Mme Salvatore, 57 ans, mère de deux enfants qui n’avait jamais fumé, a reçu un diagnostic de cancer du poumon très avancé.
Les délais prolongés pour obtenir des résultats l’ont empêchée de participer à une étude qui aurait pu la sauver ou à tout le moins lui permettre de prolonger ses jours.
«On a tout ce qu’il faut, on a un pathologiste qui est allé se faire former aux États-Unis, on a développé le test pour faire ça, mais on n’est plus autorisé à les faire», dénonce le Dr Joubert, pour qui de tels cas sont inacceptables et frustrants.
«Révoltée»
Lucia Salvatore, sœur de Gina, vit depuis avec l’idée que sa sœur aurait pu être sauvée, et que d’autres personnes ont subi et subiront le même sort.
«Je suis révoltée, lance-t-elle. Quand on est malade au Québec, on ne devrait pas avoir à se battre ainsi pour avoir accès à des analyses ou des traitements.»
À la Coalition priorité cancer au Québec, qui représente 60 OSBL œuvrant dans le domaine, la directrice générale Eva Villalba souligne que le savoir-faire de l’IUCPQ doit être reconnu.
«Ils ont la capacité de faire des tests plus poussés, personnalisés, et ça donne les résultats les plus efficaces, souligne-t-elle, et on est en train de dire qu’on préfère garder le système bureaucratique?

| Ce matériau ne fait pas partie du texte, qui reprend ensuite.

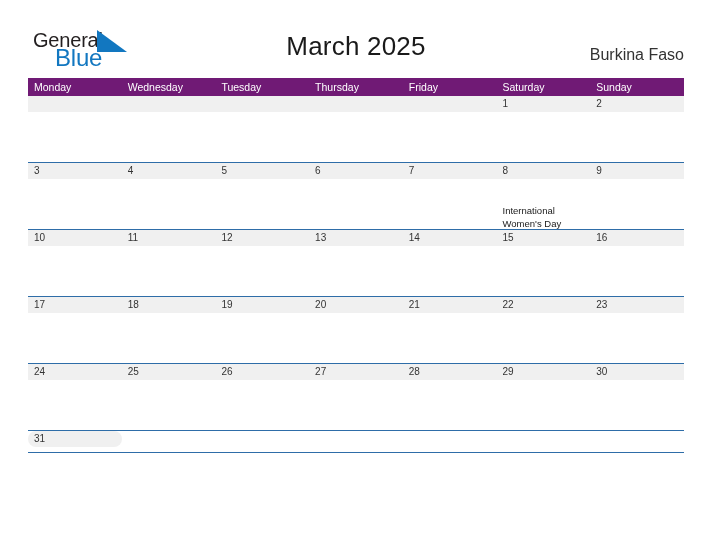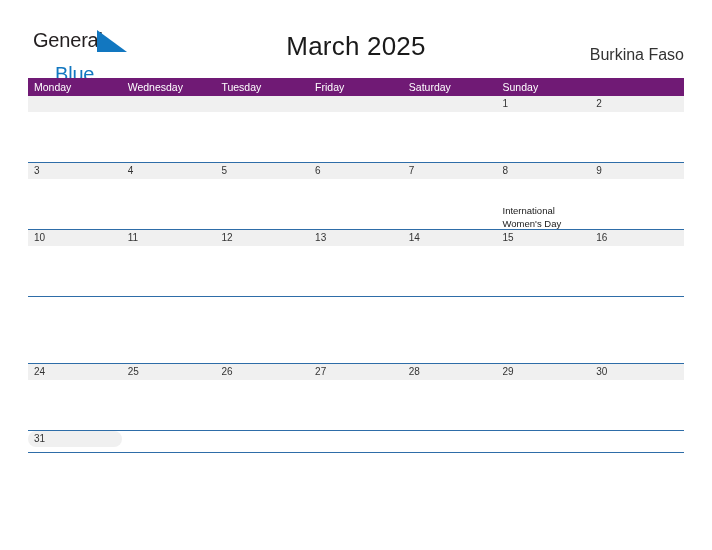"Blue" .logo-blue { font-size: 20px -> 24px; margin-top: 16px -> none }
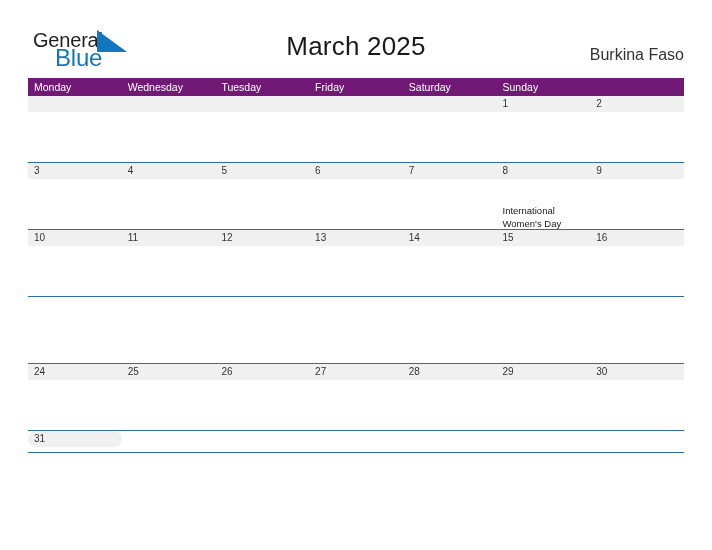"Thursday" div.dow-cell { html: none -> <div>Thursday</div> }
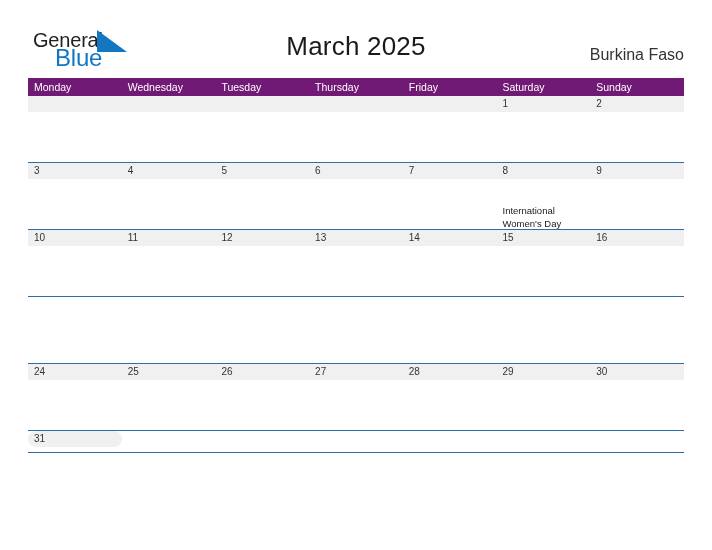"17" div.num-band { html: none -> <div> <div>17</div> <div>18</div> <div>19</div> <div>20</div> <div>21</div> <div>22</div> <div>23</div> </div> }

Je n’ai pas entendu de bonnes raisons.»
Le ministre Dubé interpellé
Excédés, les experts de l’Institut, un établissement autonome, souhaitent récupérer l’autonomie de leurs laboratoires. Depuis des mois, ils lèvent la main pour se faire entendre, en vain.
«L’argument qu’on nous sert au ministère, d’indiquer le Dr Joubert, c’est qu’on ne veut pas créer de précédent, mais pourtant l’Hôpital Sainte-Justine a pu récupérer l’autonomie de ses laboratoires. Et puis, j’aime penser, comme Québécois, payeur de taxes et utilisateur des soins de santé, qu’on veut créer des précédents quand ils sont positifs pour notre population.»
Malgré des demandes répétées, les médecins et gestionnaires de l’IUCPQ n’ont toujours pas pu obtenir une rencontre avec le ministre de la Santé, Christian Dubé.
Tant les données et les faits parlent d’eux-mêmes, le député péquiste Joël Arseneau soupçonne que le ministre Christian Dubé ne soit pas bien au fait du dossier.
«M. Dubé doit absolument prendre acte qu’il y a une institution qui est un fleuron, qui fonctionne bien, et qui pourrait être privée des moyens qui en font une institution exemplaire. Le minimum, c’est qu’il les rencontre.»